European Journal of Dermatology. Volume 8, Number 6, 447-8, September 1998, Votre diagnostic ?


Summary  

Author(s) : A. TOSTI, E. GHETTI,B.M. PIRACCINI, P.A. FANTI, Department of Dermatology, University of Bologna, Via Massarenti, 1, 40138 Bologna, Italy.

Summary : In February 1997, a 40-year-old housewife was referred to our Department for a nail dystrophy that involved all ten fingers and had been present for two years. The clinical examination revealed longitudinal grooving, ridging, splitting, thinning, brown discolouration and linear depressions of the nail plate. This was associated with nail fragility and marked inflammation of the proximal nail folds which were erythematous. The skin of the fingertips showed a honeycomb appearance due to multiple, small, punctate, hyperkeratotic depressions.

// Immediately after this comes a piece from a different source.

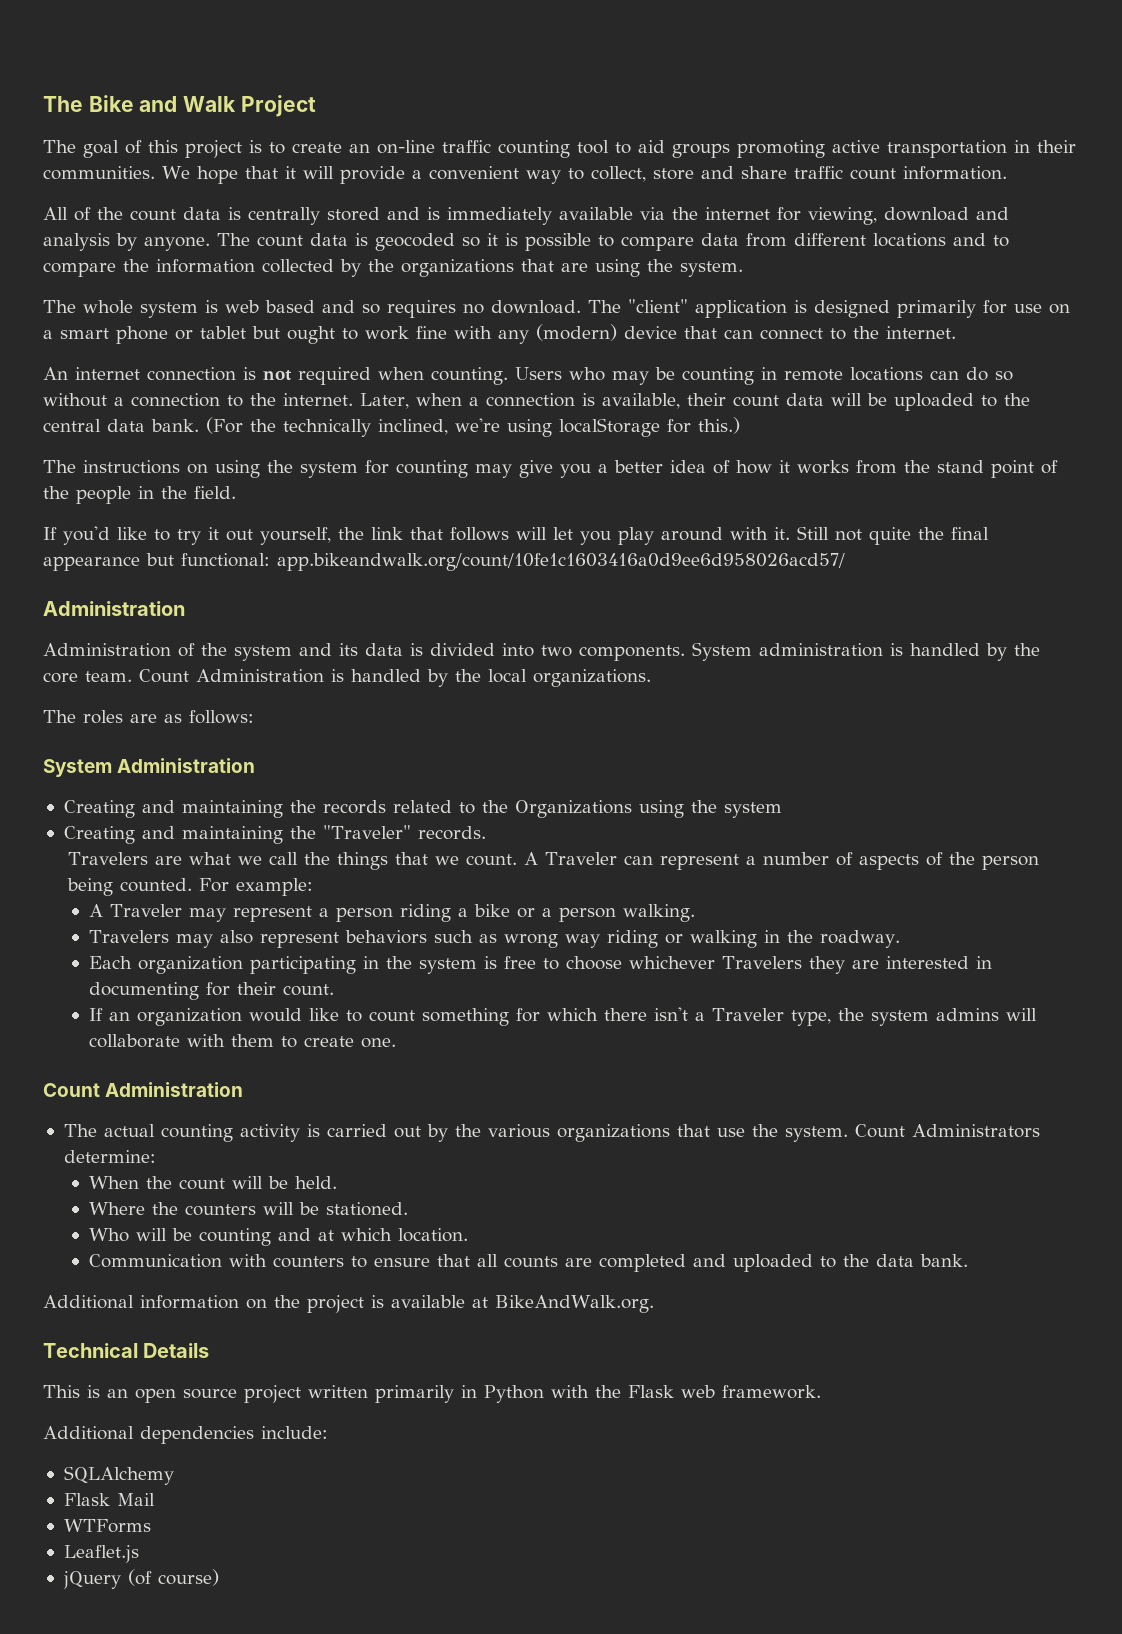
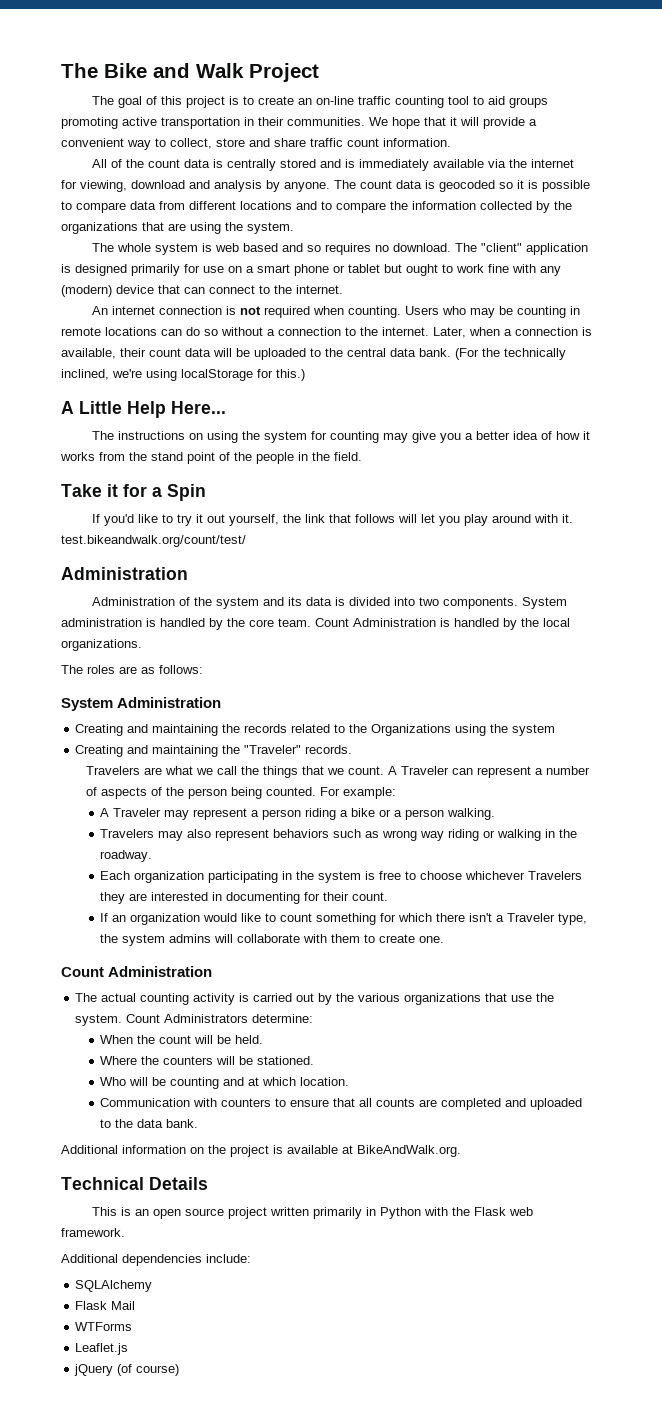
+ A Little Help Here...
+ Take it for a Spin
- If you'd like to try it out yourself, the link that follows will let you play around with it. Still not quite the final appearance but functional: app.bikeandwalk.org/count/10fe1c1603416a0d9ee6d958026acd57/
+ If you'd like to try it out yourself, the link that follows will let you play around with it. test.bikeandwalk.org/count/test/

The patient complained of itching, stinging sensation, burning and pain in the fingertips. She complained of exacerbation of lesions during the winter. Examination of the skin, hair and mucous membranes were negative. The patient did not report any stressful situation before the onset of her disease. Her history was negative for diabetes, hepatitis, hypertension and intake of systemic medications. Potassium hydroxide preparations and cultures of nail scrapings gave negative results. Routine biochemical and haematological investigations were normal.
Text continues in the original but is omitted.